Пациенты привозились «скорой помощью» в течение ночи. Я приходил на работу к шести часам утра, и к этому времени некоторые из них были уже мертвы. Определять мертвецов, лежавших на грязных кроватях, и считать их было первым пунктом моего распорядка дня. В среднем их было шесть или семь. Моя обязанность состояла в том, чтобы доставлять трупы в морг. Я переносил их на ручных носилках с моим «партнером» Марией.
Мария была беззубой, постоянно пьяной женщиной, выглядевшей шестидесятипятилетней, хотя ей было около сорока. Ее умение материться приводило в трепет. В те дни я сам не стеснялся в выражениях, однако был посрамлен ее виртуозностью. Приходя утром на работу, она проверяла медицинские автоклавы в поисках спирта, применявшегося для стерилизации медицинских инструментов. Это был ее завтрак. К семи часам утра, когда мы были готовы к переноске трупов, она бывала уже настолько пьяной, что едва могла ходить. Она запиналась, спотыкалась и иногда падала. Тогда мне приходилось иметь дело с двумя трупами, — одним настоящим и одним временным.

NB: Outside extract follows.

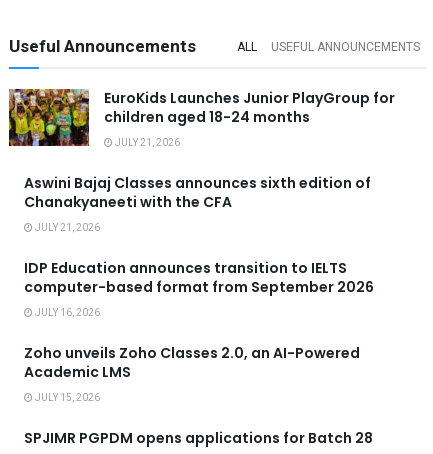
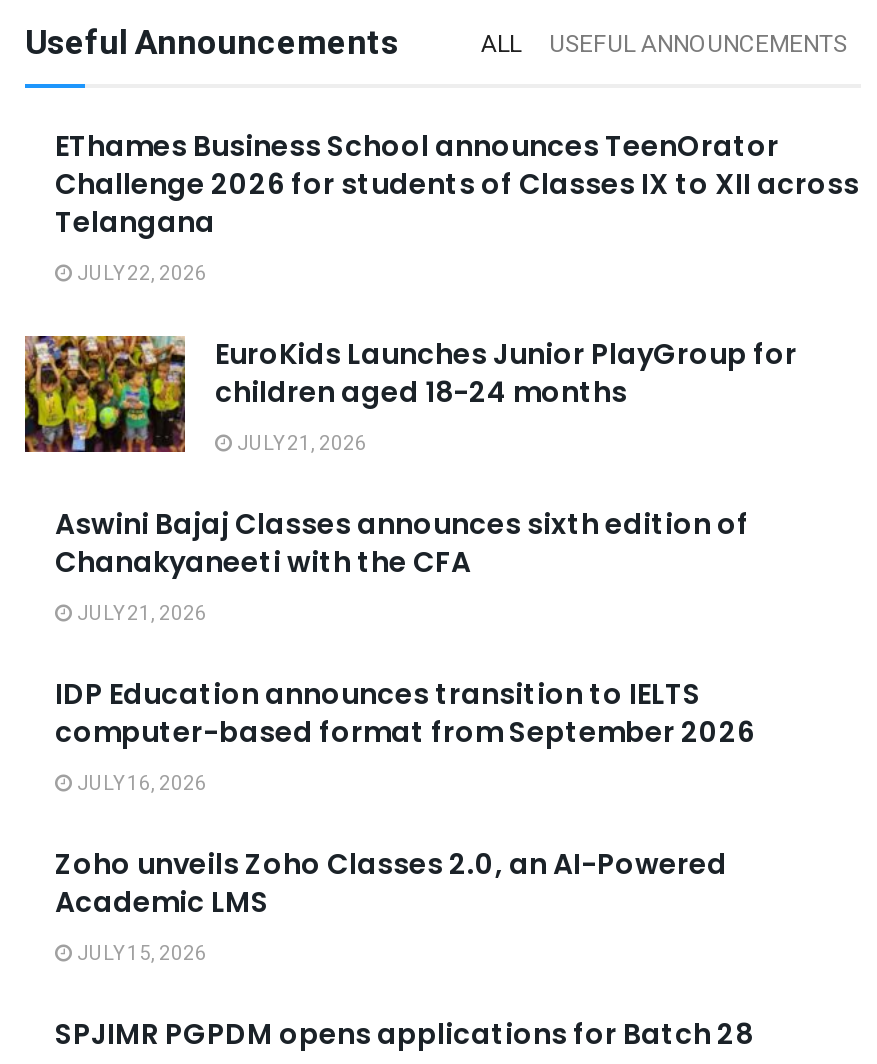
+ EThames Business School announces TeenOrator
+ Challenge 2026 for students of Classes IX to XII across
+ Telangana
+ JULY 22, 2026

Остальные мои обязанности были сравнительно тривиальными: переноска бутылок с лекарствами, протирка полов, перевод пациентов — все это обычные вещи, выполняемые санитарами по всему миру. Это была сюрреальная ситуация. Но после месяцев крайнего умственного напряжения, связанного с принятием критических решений (такую вещь как когнитивное напряжение я испытал тогда впервые в жизни), это было спокойствие, перерыв, подобие стабильности, хотя весьма хрупкой и странной. В течение нескольких следующих месяцев, пока я не подам на визу, не было необходимости принимать критические решения. А если я подам — меня не уволят. Не с этой работы! Я давал отдых моим лобным долям.
В определенный момент я подал документы на выездную визу и несколькими месяцами позже был вызван для получения ответа. Он был благоприятным. Я был свободен выехать. Перед женщиной в форме, которая сообщила мне эту новость, лежало мое дело. Она просмотрела его и воскликнула с изумлением: «Они выпускают вас — с вашей биографией!» Я просто пожал плечами. В ее голосе не было возмущения, просто озадаченность. Это было не ее решение и она не беспокоилась. Внутри системы осталось мало фанатиков. Когда я шел по улице, я снова почувствовал деперсонализацию, как если бы это случилось не со мной, а с кем-то другим, за кем я наблюдаю со стороны.
Я полетел в Москву попрощаться. Как сотни раз до этого, мы сидели вместе за массивным античным письменным столом с медными львиными головами в кабинете Лурии. Прошло два года после нашей прогулки по Старому Арбату. Мы, Александр Романович и я, говорили много — часов шесть, семь или больше. Лана Пименовна подавала чай и временами присоединялась к нам. Лурия не был обижен моей «спасительной» ложью. Он чувствовал облегчение от того, что был освобожден от всего этого дела. В итоге он сказал: «Я не одобряю того, что ты делаешь, но я благодарю тебя за то, как ты это сделал». Подразумевалось, что я никогда не смогу контактировать с ним из-за рубежа, я был теперь персона нон грата. Этому нашему разговору суждено было стать последним. Три года спустя Александр Романович умер.
А я приехал в Соединенные Штаты и начал с самого начала. Интеллектуальная и стилистическая связь, соединяющая ученика с учителем, была прервана, и на моей новой родине я обнаружил, что должен полагаться на самого себя. Это делало жизнь более тяжелой вначале, но в ретроспективе оказалось более удовлетворяющим. Однако преемственность была сохранена благодаря многочисленным и сохраняющимся нитям влияния моего учителя, которые до сих пор пронизывают мою карьеру как очевидными, так и более незаметными путями. Прошло ровно 27 лет после того нелегкого прощания. Мой интерес к лобным долям был заложен Александром Романовичем и остался среди наиболее устойчивых тем моей карьеры. И поэтому эта книга написана в память об Александре Романовиче Лурия — человеке, который повлиял на мою жизнь определяющим образом, — и о сложных временах, когда его карьера кончалась, а моя началась.